How different this all feels from January of this year, traditionally a time of new beginnings and so much promise, when plans are made and goals are set out to achieve. I’d spent Christmas in Ireland with family and New Year’s in the United Kingdom with friends—a whirlwind of impromptu gatherings and countless hugs—and returned to my home in New York with excitement at what lay ahead. Fast-forward to today, nearly 11 months on, and I look out at the women I know personally and the workers who keep our country going and recognize that, now, just making it to the end of a day without falling apart can feel like a tremendous victory.

To live through these times is to demonstrate Herculean resolve, resilience, and power. And so as I scrolled through the reactions to Goldman’s tweet, it occurred to me: There should be an award for women who braved the coronavirus pandemic, marched in the streets to protest racial injustice, dealt with school closures and job losses, risked their life to help others, consistently checked in on their friends and relatives, and faced sourdough bread that just would not rise. And as the editor in chief of Glamour, I realized: We can give them one.

Artwork: Johanna Goodman, Source imagery: Getty Images, Katsushika Hokusai (background).
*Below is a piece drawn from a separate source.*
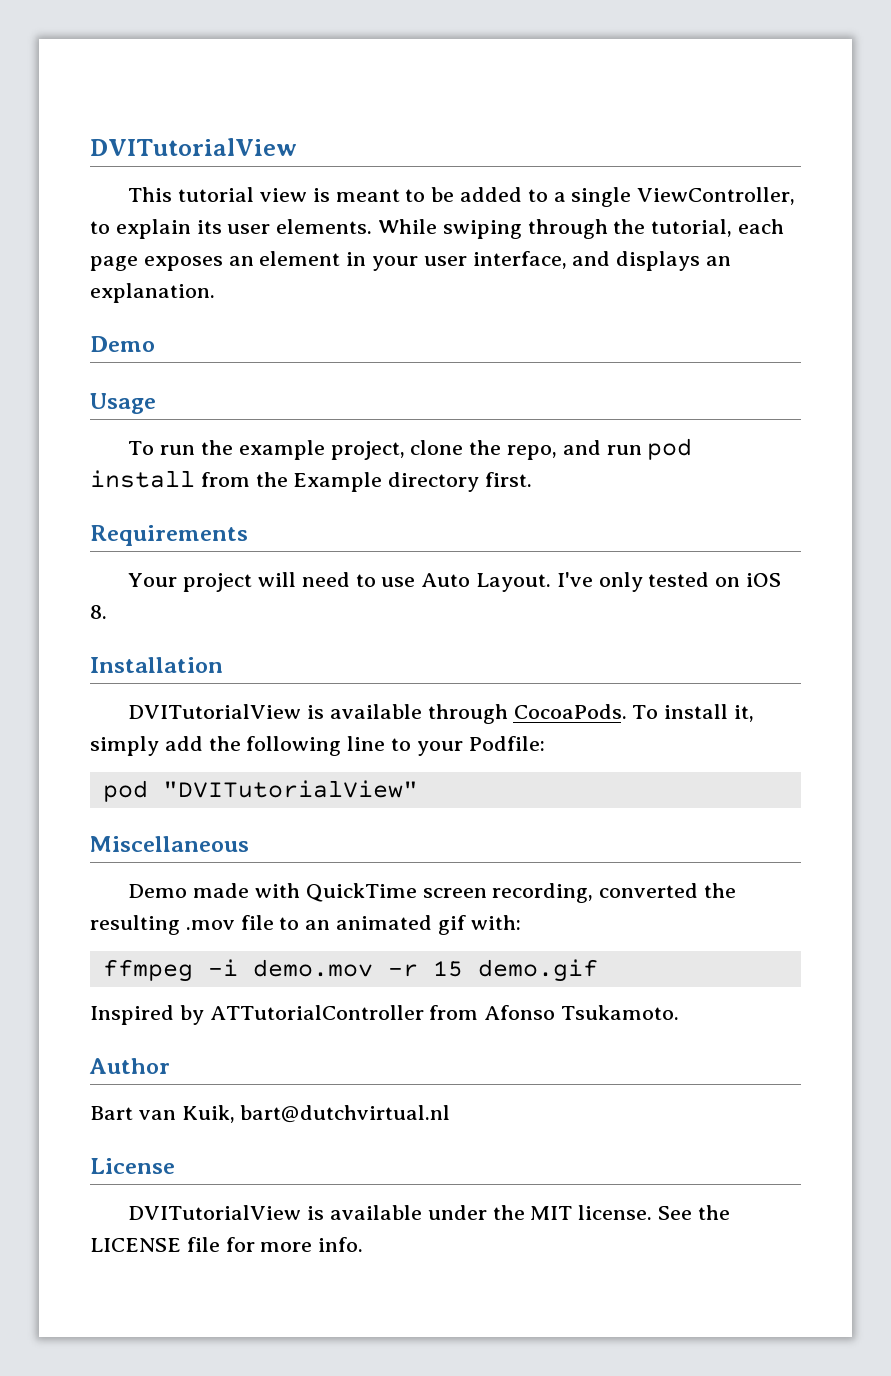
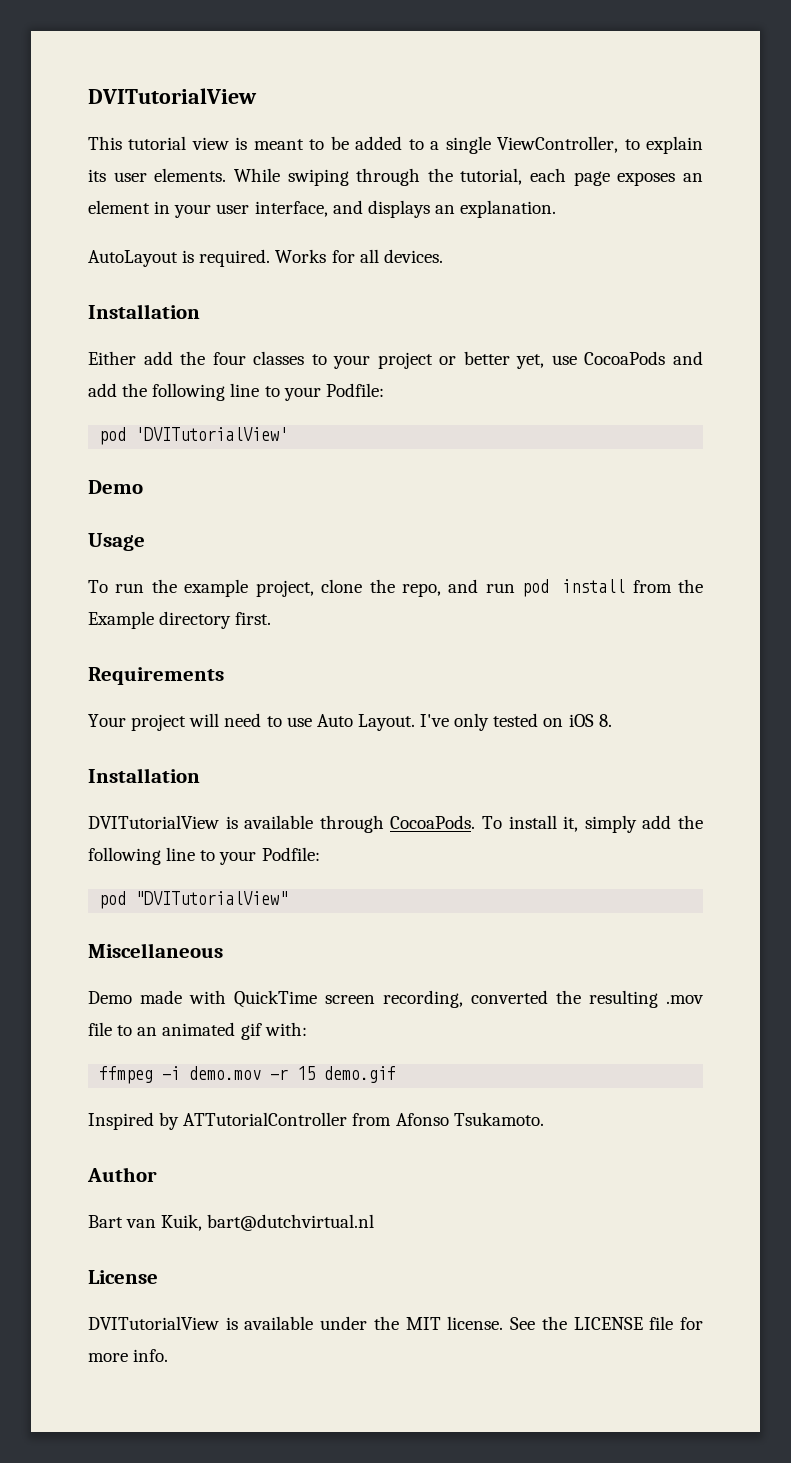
+ AutoLayout is required. Works for all devices.
+ Installation
+ Either add the four classes to your project or better yet, use CocoaPods and add the following line to your Podfile:
+ pod 'DVITutorialView'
For three decades Glamour has recognized the most influential and accomplished women on the planet. Our annual Women of the Year Awards celebrate trailblazers and power players and actual Nobel Peace Prize winners. Our almunae have included Supreme Court justices, presidents, philanthropists, Hollywood A-listers, aid workers, and everyday heroes. This latest class of honorees in 2020 is no exception. We’re championing the women of Elmhurst Hospital, who went to work for months in one of the hardest-hit coronavirus facilities nationwide; NAACP Legal Defense Fund president Sherrilyn Ifill, who is protecting all of our rights; Atlanta mayor Keisha Lance Bottoms, resolute in the face of two crises to hit her city; icon and rabble rouser Dolores Huerta, who has spent a lifetime agitating for the powerless; and Regina King, a megawatt star who is meeting her moment.

But even in that incredible group, we knew we needed to make room for one more standout. Because in this period of tremendous upheaval, we know who the most influential women on the planet are: It’s you. In your families, in your communities, in your power to choose new leadership at the ballot box—you are making a difference.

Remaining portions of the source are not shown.